(RECORDS FOR THE TASK Opens)
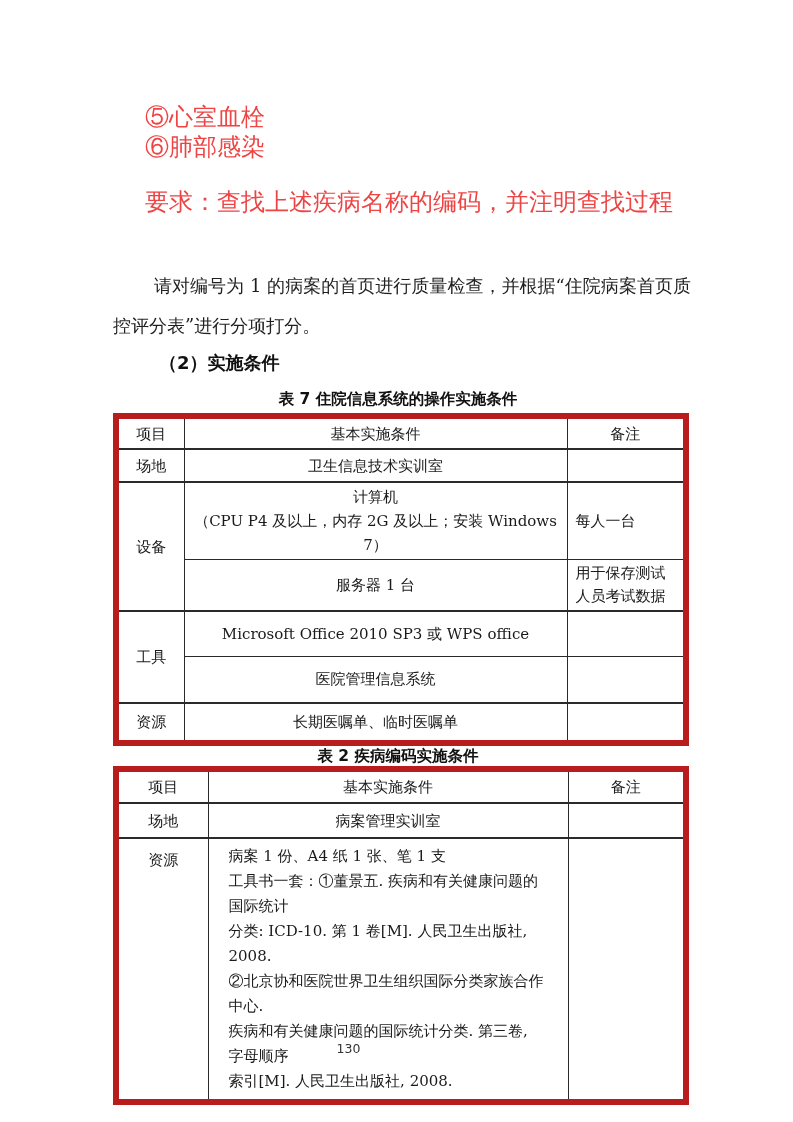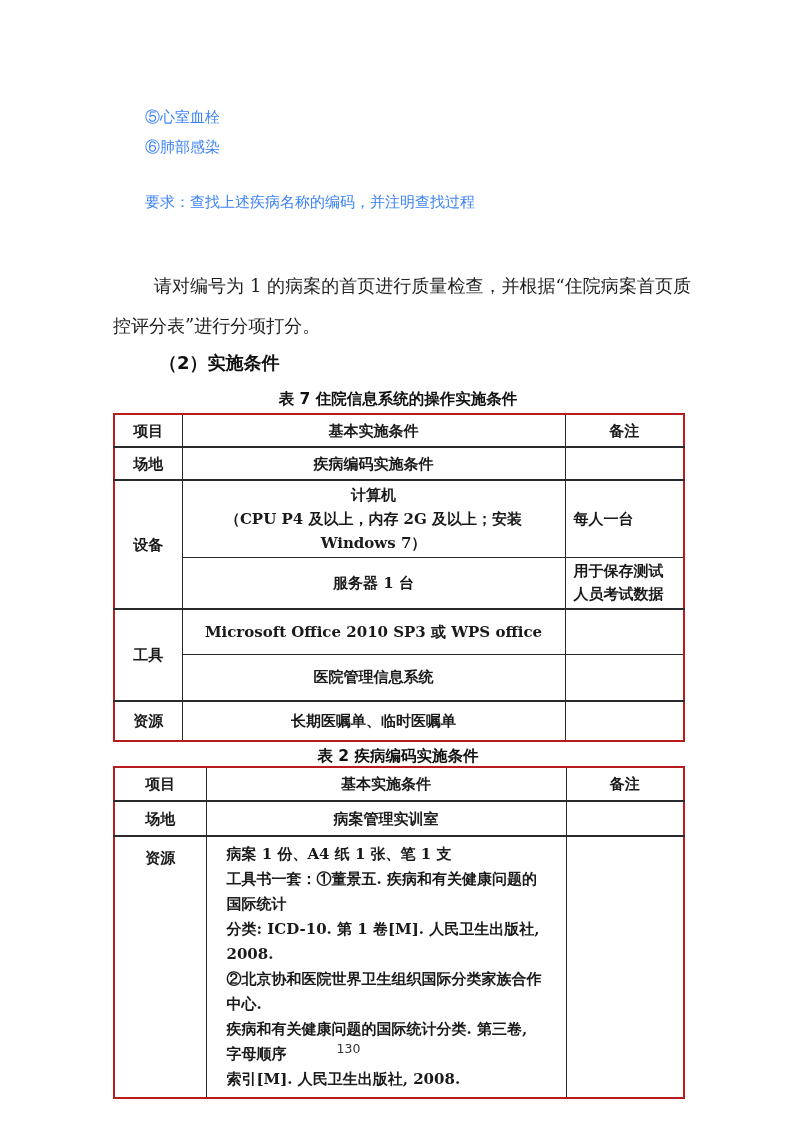--- a/index.html
+++ b/index.html
@@ -20,9 +20,9 @@
   .abs { position: absolute; }
 
   .body-text {
-    font-size: 15px;
+    font-size: 24px;
     line-height: 24px;
-    color: #3b82f6;
+    color: #ef4444;
     white-space: nowrap;
   }
   .heading {

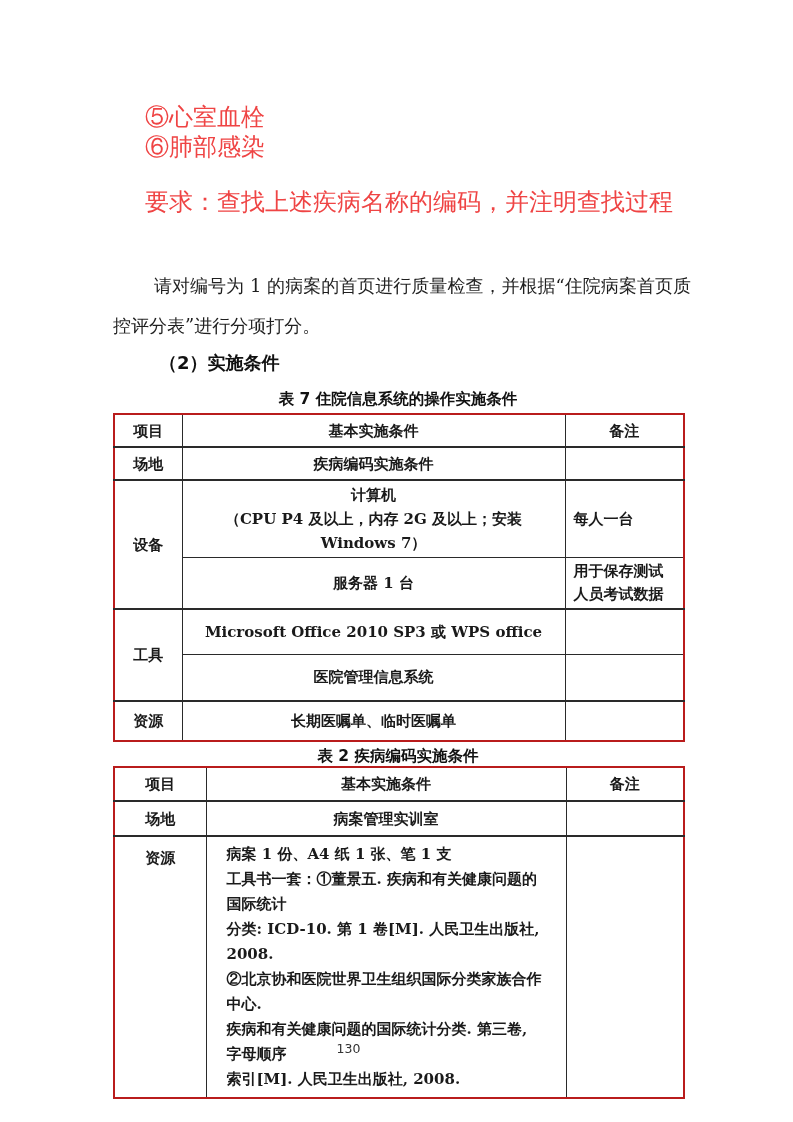--- a/index.html
+++ b/index.html
@@ -57,9 +57,8 @@
     border-collapse: collapse;
     table-layout: fixed;
     width: 570px;
-    border: 2px solid #b91c1c;
+    border: 6px solid #b91c1c;
     font-size: 15px;
-    font-weight: bold;
   }
   table.doc-table td {
     border: 1.5px solid #2a2a2a;

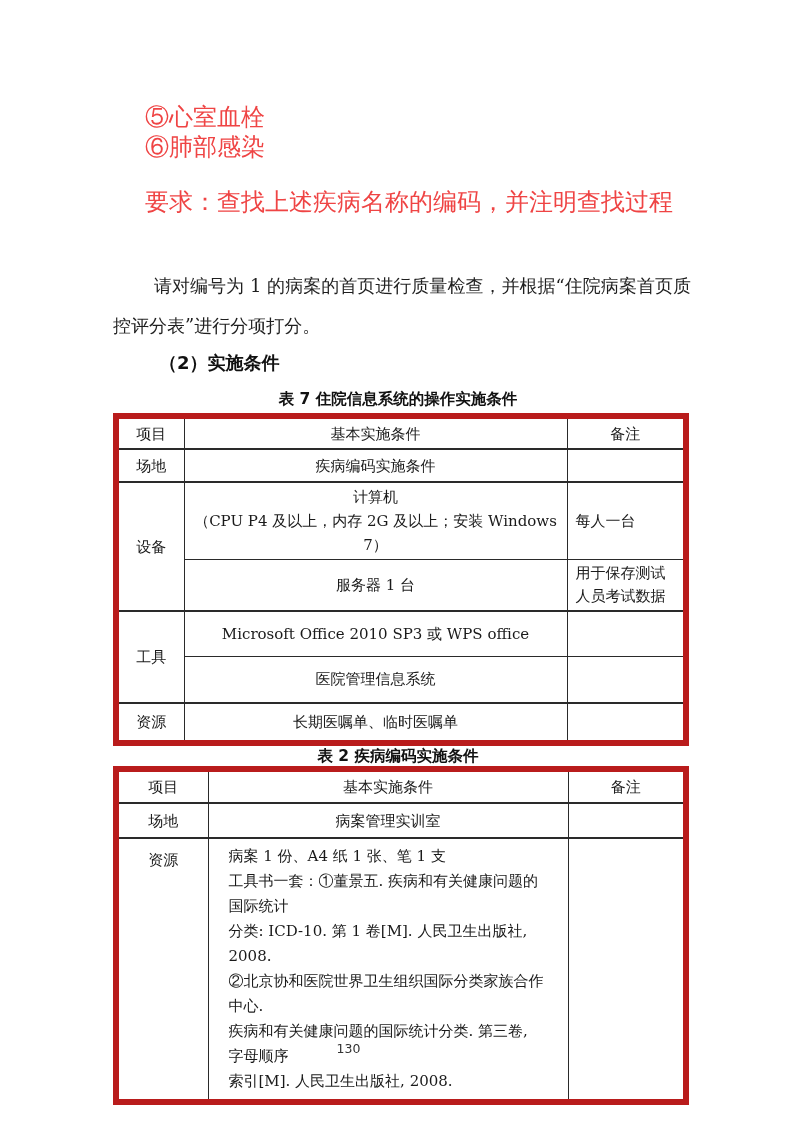--- a/index.html
+++ b/index.html
@@ -128,7 +128,7 @@
       </tr>
       <tr style="height:33px;" class="group-sep">
         <td>场地</td>
-        <td>疾病编码实施条件</td>
+        <td>卫生信息技术实训室</td>
         <td class="remark-cell"></td>
       </tr>
       <tr style="height:56px;" class="group-sep">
(RECORDS FOR THE TASK Closes)
* **ASSIGNED TASK**
Your copy should begin at the line containing "white-space: nowrap;" and end at the last line of the data above, matching each line exactly and holding no pictures.

* **RESPONSE**
     white-space: nowrap;
   }
   .heading {

--- a/index.html
+++ b/index.html
@@ -57,9 +57,8 @@
     border-collapse: collapse;
     table-layout: fixed;
     width: 570px;
-    border: 2px solid #b91c1c;
+    border: 6px solid #b91c1c;
     font-size: 15px;
-    font-weight: bold;
   }
   table.doc-table td {
     border: 1.5px solid #2a2a2a;

--- a/index.html
+++ b/index.html
@@ -128,7 +128,7 @@
       </tr>
       <tr style="height:33px;" class="group-sep">
         <td>场地</td>
-        <td>疾病编码实施条件</td>
+        <td>卫生信息技术实训室</td>
         <td class="remark-cell"></td>
       </tr>
       <tr style="height:56px;" class="group-sep">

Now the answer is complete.